In order to multiply regular figures on a large scale in a manufacturing way, stencil plates are used, by which the varnish is applied on those parts of the glass to be protected against the action of the acid, and in this manner the large ornamental glass plates often used in offices, doors, etc., are produced at a moderate price, which would be impossible if the figures were all drawn in detail by hand labor.

The colored ornamental window-glass is also of two kinds, painted and manufactured. In painted glass designs, such as church windows, etc., each specimen may be regarded as a picture, usually executed but once, and depending on the skill of the workman or artist for its beauty and effect. Such designs are not capable of reproduction unless by the same tedious operation that perfected the original; whereas, in the class of the ornamental specimens to which we wish to call the reader's attention, each design is capable of easy as well as cheap and rapid reproduction. Compared with a "painted window," it is as printing compared with writing, or as an engraving compared with a painting; and though the results thus far obtained have been somewhat imperfect, yet they possess so much decorative beauty as to promise large and full rewards for hte application of enterprise to the discoveries of art.
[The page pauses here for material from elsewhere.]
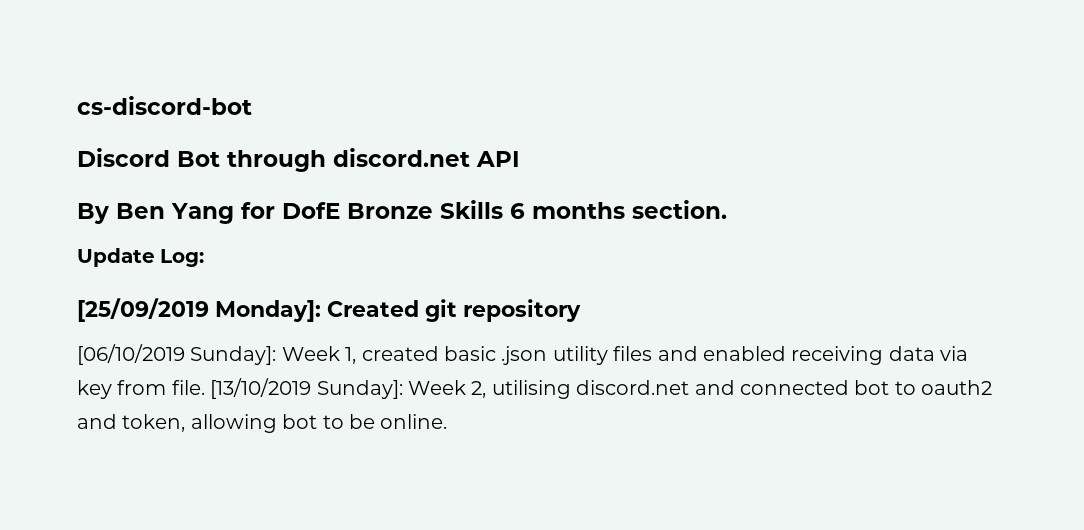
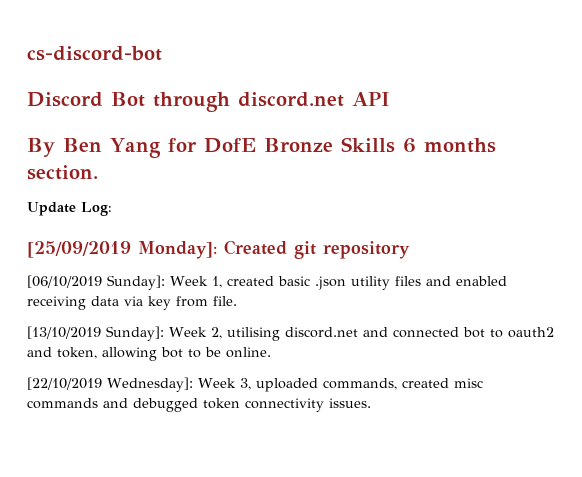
(205, 387) none -> (237, 301) //
(448, 421) none -> [27,377,483,392] [27,398,371,412] // [22/10/2019 Wednesday]: Week 3, uploaded commands, created misc commands and debugged token connectivity issues.

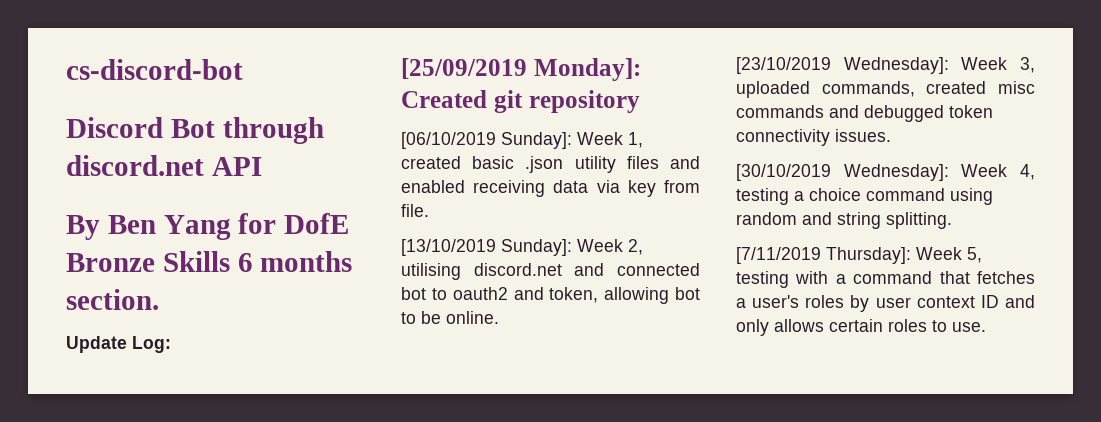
[27,377,102,390] [22/10/2019 -> [736,57,831,74] [23/10/2019
(371, 403) none -> [736,164,1035,181] [736,188,993,205] [736,212,952,229] [736,247,982,264] [736,271,1035,288] [736,295,1035,312] [736,319,986,336] // [30/10/2019 Wednesday]: Week 4, testing a choice command using random and string splitting. // [7/11/2019 Thursday]: Week 5, testing with a command that fetches a user's roles by user context ID and only allows certain roles to use.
We have before, in the article on colored glass, (page 302, Vol. I.,) explained the difference between so-called pot-glass and flashed-glass; they can not be distinguished except when seen on edge, when the pot-glass will show the color all through, while the flashed-glass will show a white body with a thin layer of colored glass on one surface. In some of these the layer is very thin, as is always the case in ruby glass, and such glasses are very well adapted for producing colorless figures on them, by grinding the colored surface away in some places, or doing the same by means of hydro-fluoric acid, as above explained for white glass. This process has been brought to such perfection in Germany and England that it is impossible to give the remotest idea of its beauty, even by means of the most finished print.
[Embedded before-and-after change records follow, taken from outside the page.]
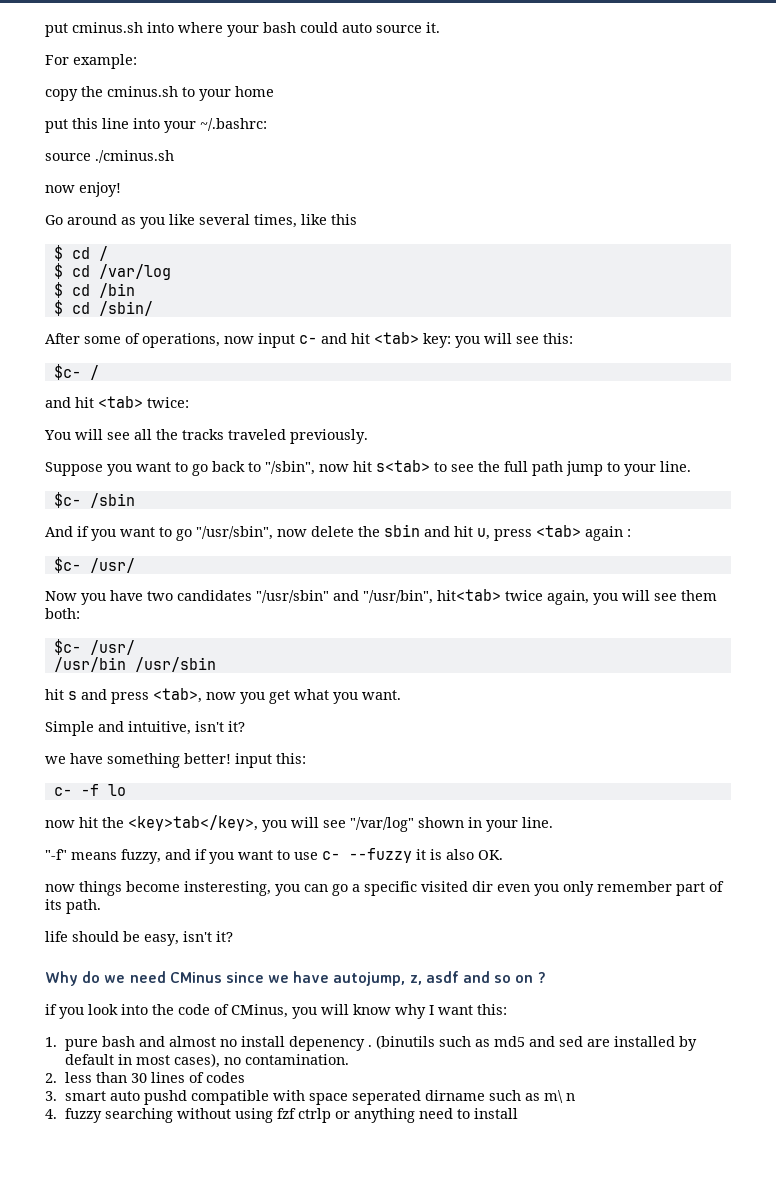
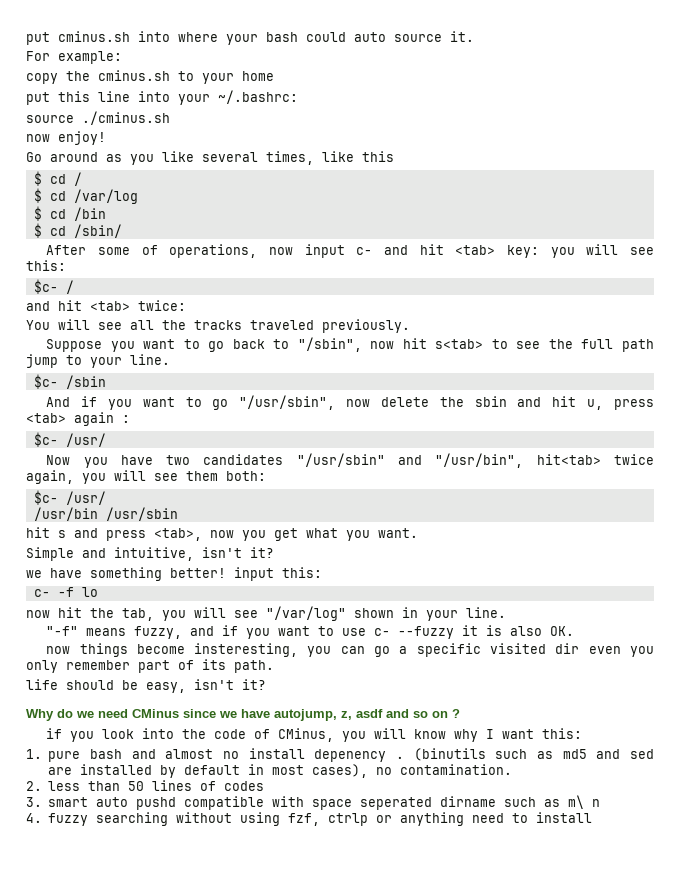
[128,815,258,831] <key>tab</key>, -> [122,608,154,621] tab,
[130,1073,147,1083] 30 -> [128,781,145,791] 50
[276,1108,296,1119] fzf -> [288,813,321,826] fzf,

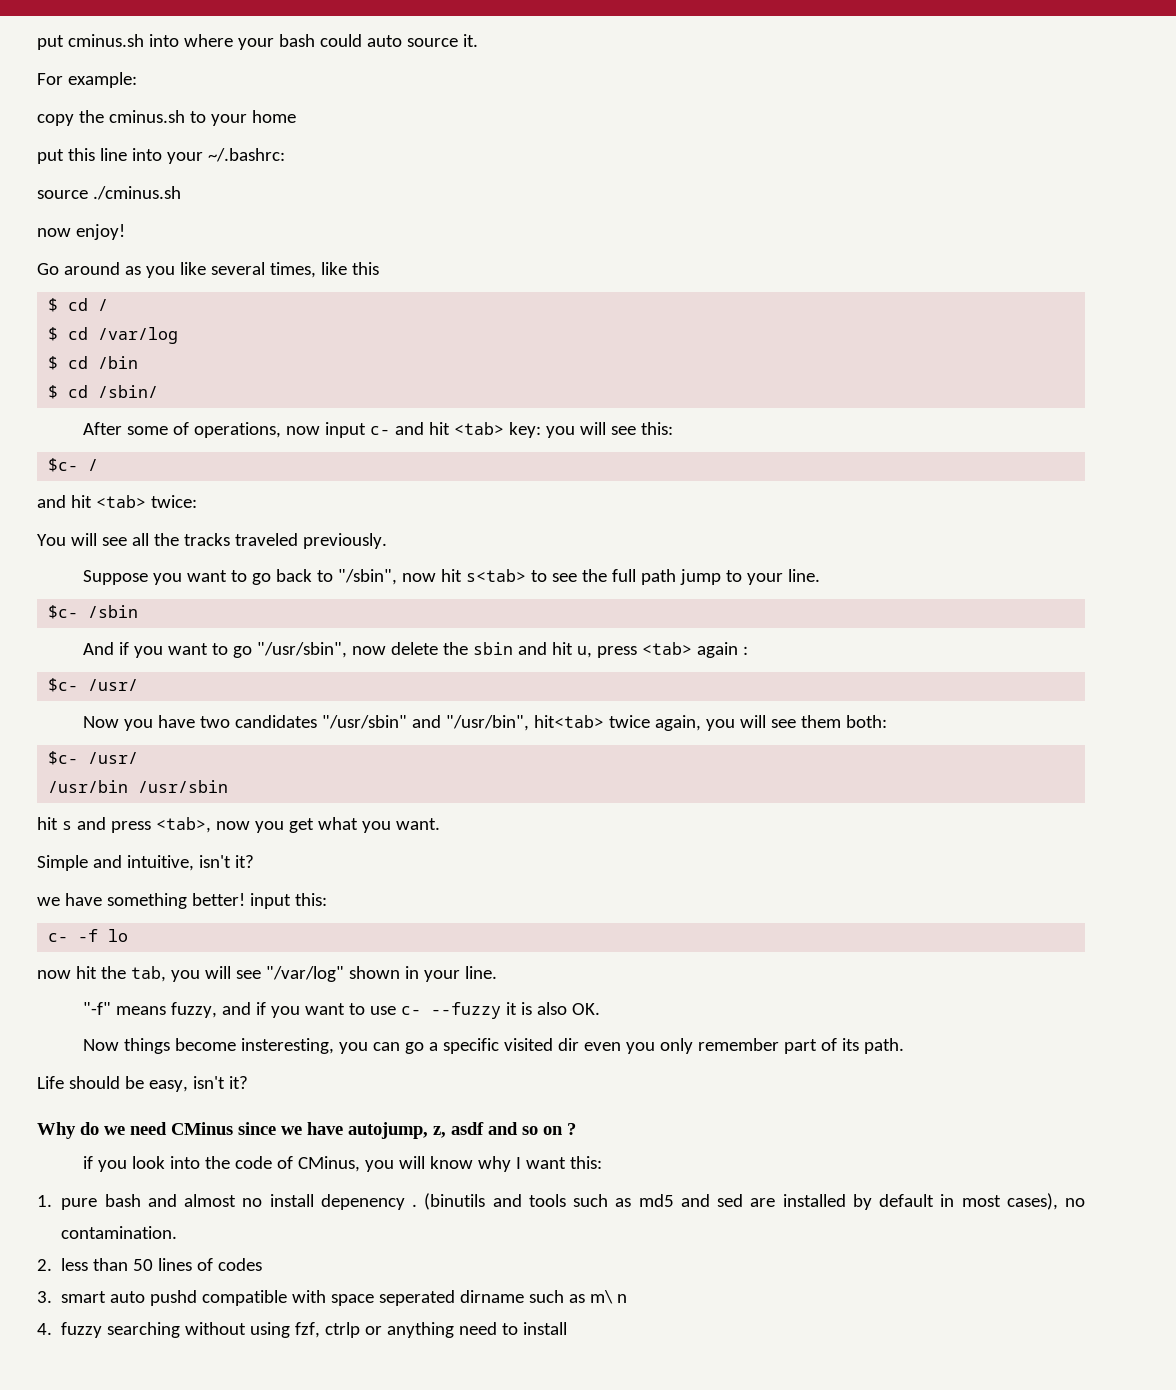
[46,646,71,654] now -> [82,1039,119,1051] Now
[26,679,58,690] life -> [37,1076,64,1089] Life
(486, 754) none -> [492,1194,566,1207] and tools

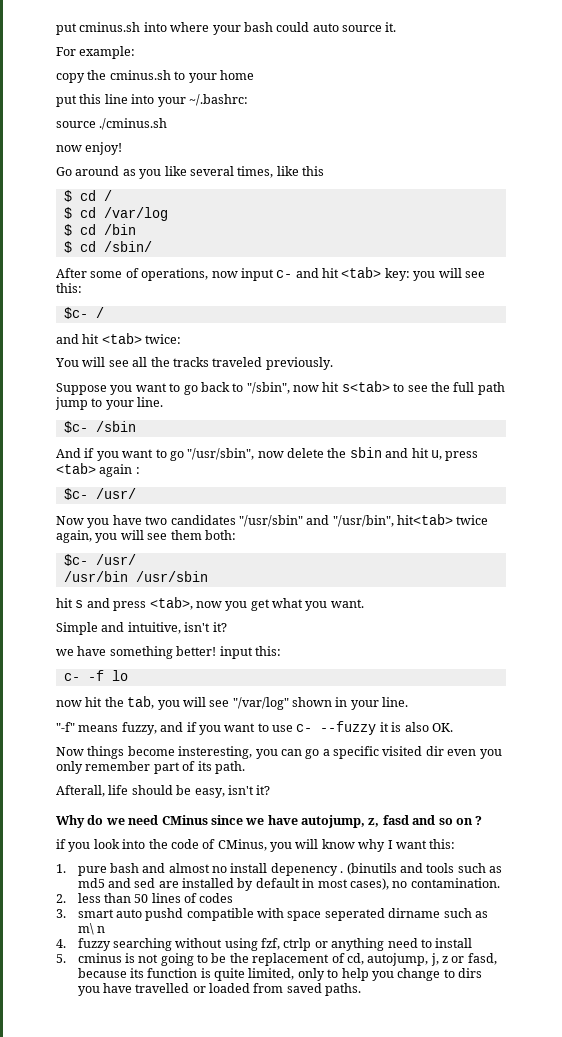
[37,1076,64,1089] Life -> [56,785,129,797] Afterall, life
[451,1122,484,1135] asdf -> [382,815,409,825] fasd
(568, 1328) none -> [56,953,497,966] [77,968,483,981] [77,983,362,996] // 5. cminus is not going to be the replacement of cd, autojump, j, z or fasd, because its function is quite limited, only to help you change to dirs you have travelled or loaded from saved paths.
The best staining for ready-made glass objects thus far discovered is made with chloride of silver, which produces yellow tints, from a faint lemon, through full yellow and orange, up to a brownish red, in proportion to the quantity of the silver and duration of the heat to which the objects were exposed. This stain is so easily applied that glass painters consider it very desirable that stains of other colors may be discovered of as easy application as this. It is, indeed, of so easy an application that it enables the window-painter to introduce this series of colors (yellow, orange, and brown) into designs executed upon the most common window-glass, and by using flashed-glass and partially removing the layer of color by etching with fluoric acid, he can "stain" the white glass laid thus bare, and so make a step nearer the solution of the great difficulty - the production of various clear and transparent colors in the same piece of glass.
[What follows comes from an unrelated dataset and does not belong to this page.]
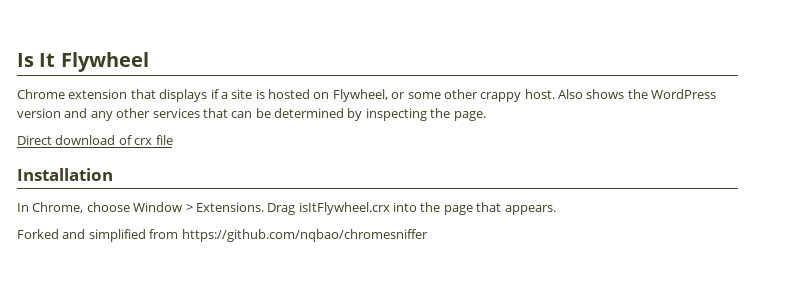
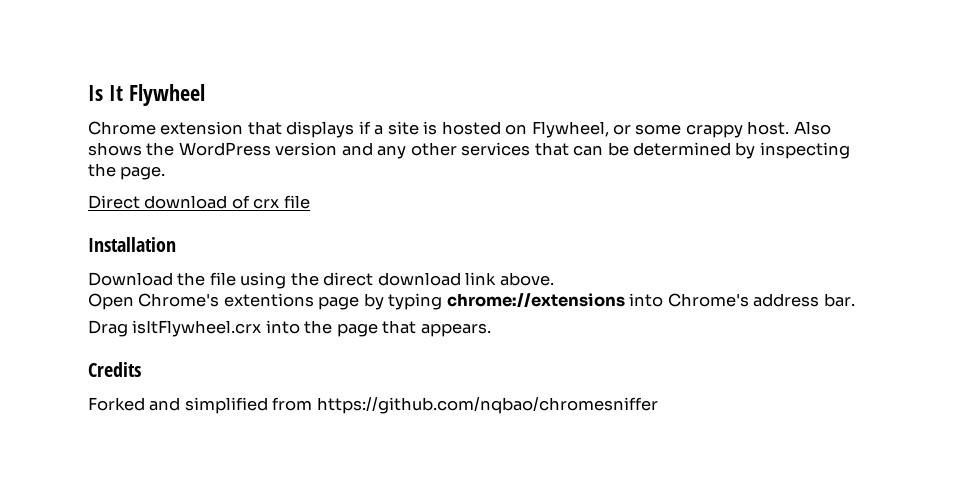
[443,89,478,99] other -> (682, 129) none
[17,202,264,213] In Chrome, choose Window > Extensions. -> [88,272,554,289] [88,293,855,310] Download the file using the direct download link above. // Open Chrome's extentions page by typing chrome://extensions into Chrome's address bar. //
(556, 210) none -> [88,362,141,377] // Credits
The other colored glass paints do not possess the clearness and richness of the above. The blue and the green, particularly when applied with the brush, and burned in, as is done in flashing, require special precautions to obtain the clearness found in the same materials when made as pot-glas; and, as before mentioned, it requires artists who devote their lives to this art to produce effects as perfectly satisfactory as we find in some glass-windows in the old churches and castles of Europe.